Work to complete » Give again the line that contains "# Without variant", plus every line after it to the end of the records, unchanged.

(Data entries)
◆ ◆ ◆ ◆

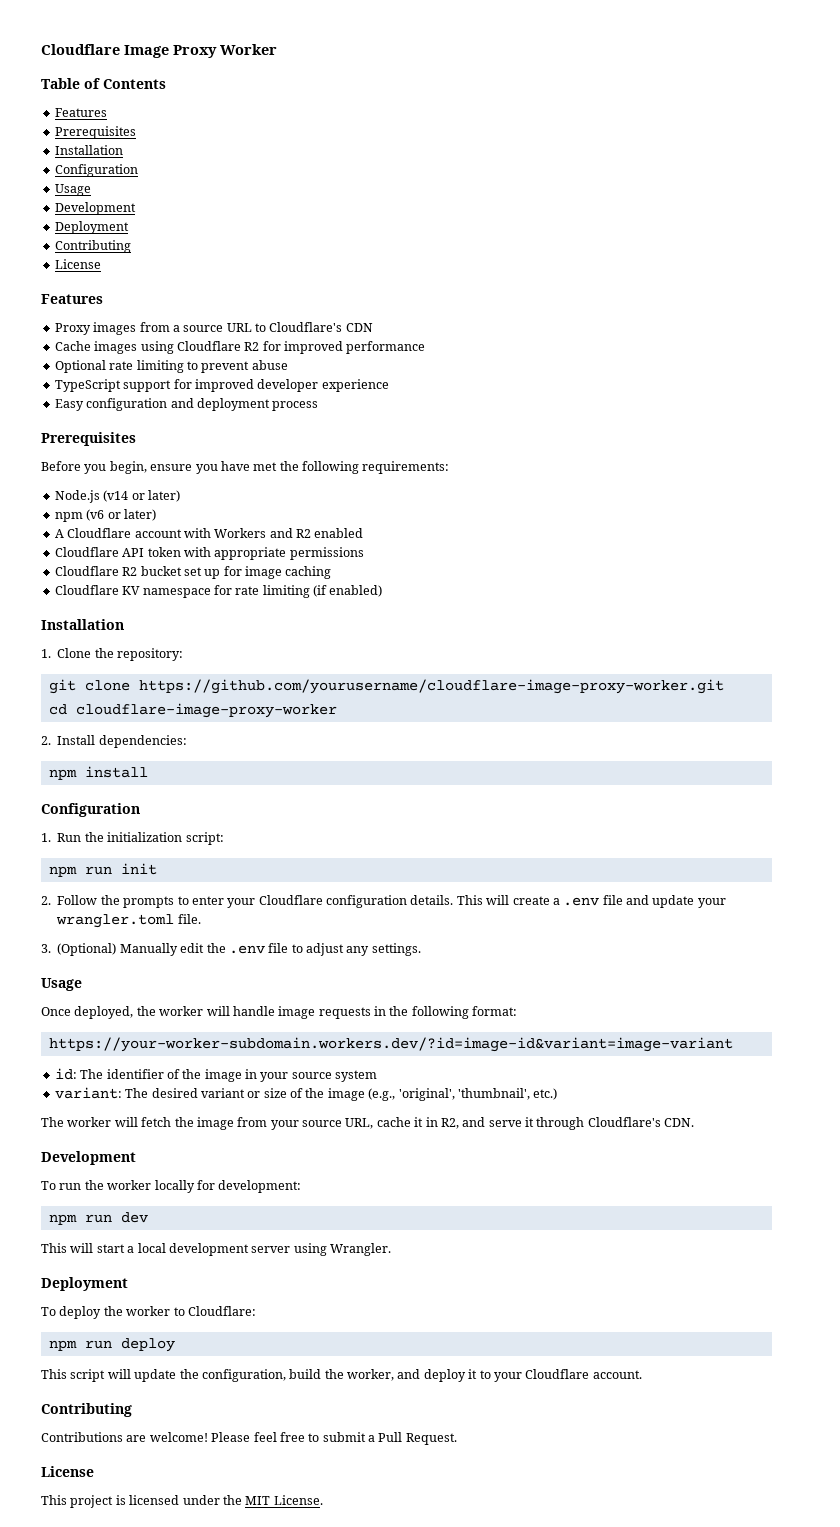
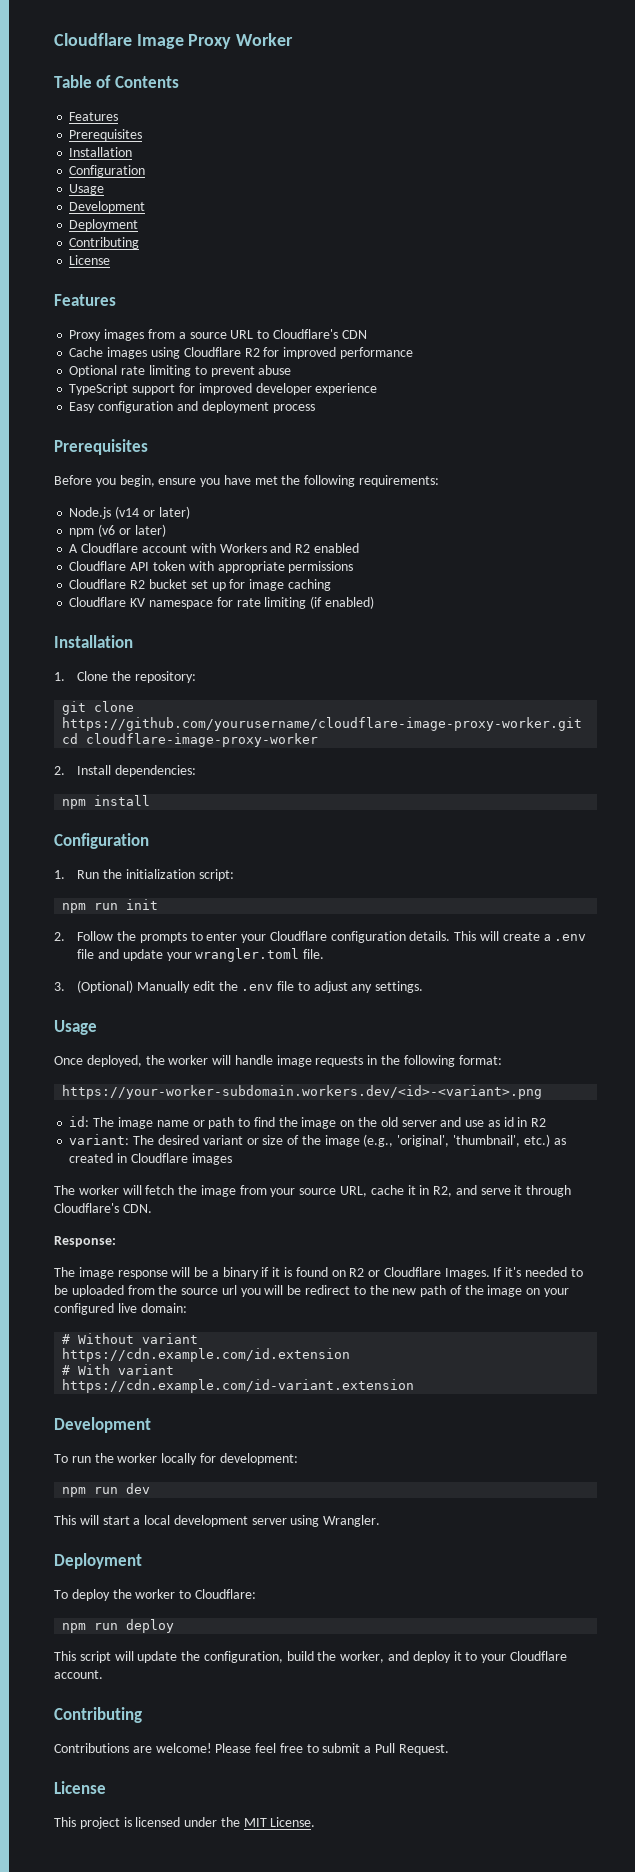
- https://your-worker-subdomain.workers.dev/?id=image-id&variant=image-variant
+ https://your-worker-subdomain.workers.dev/<id>-<variant>.png
- id: The identifier of the image in your source system
+ id: The image name or path to find the image on the old server and use as id in R2
- variant: The desired variant or size of the image (e.g., 'original', 'thumbnail', etc.)
+ variant: The desired variant or size of the image (e.g., 'original', 'thumbnail', etc.) as created in Cloudflare images
+ Response:
+ The image response will be a binary if it is found on R2 or Cloudflare Images. If it's needed to be uploaded from the source url you will be redirect to the new path of the image on your configured live domain:
+ # Without variant
+ https://cdn.example.com/id.extension
+ # With variant
+ https://cdn.example.com/id-variant.extension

◆ ◆ ◆ ◆

Reply »
+ # Without variant
+ https://cdn.example.com/id.extension
+ # With variant
+ https://cdn.example.com/id-variant.extension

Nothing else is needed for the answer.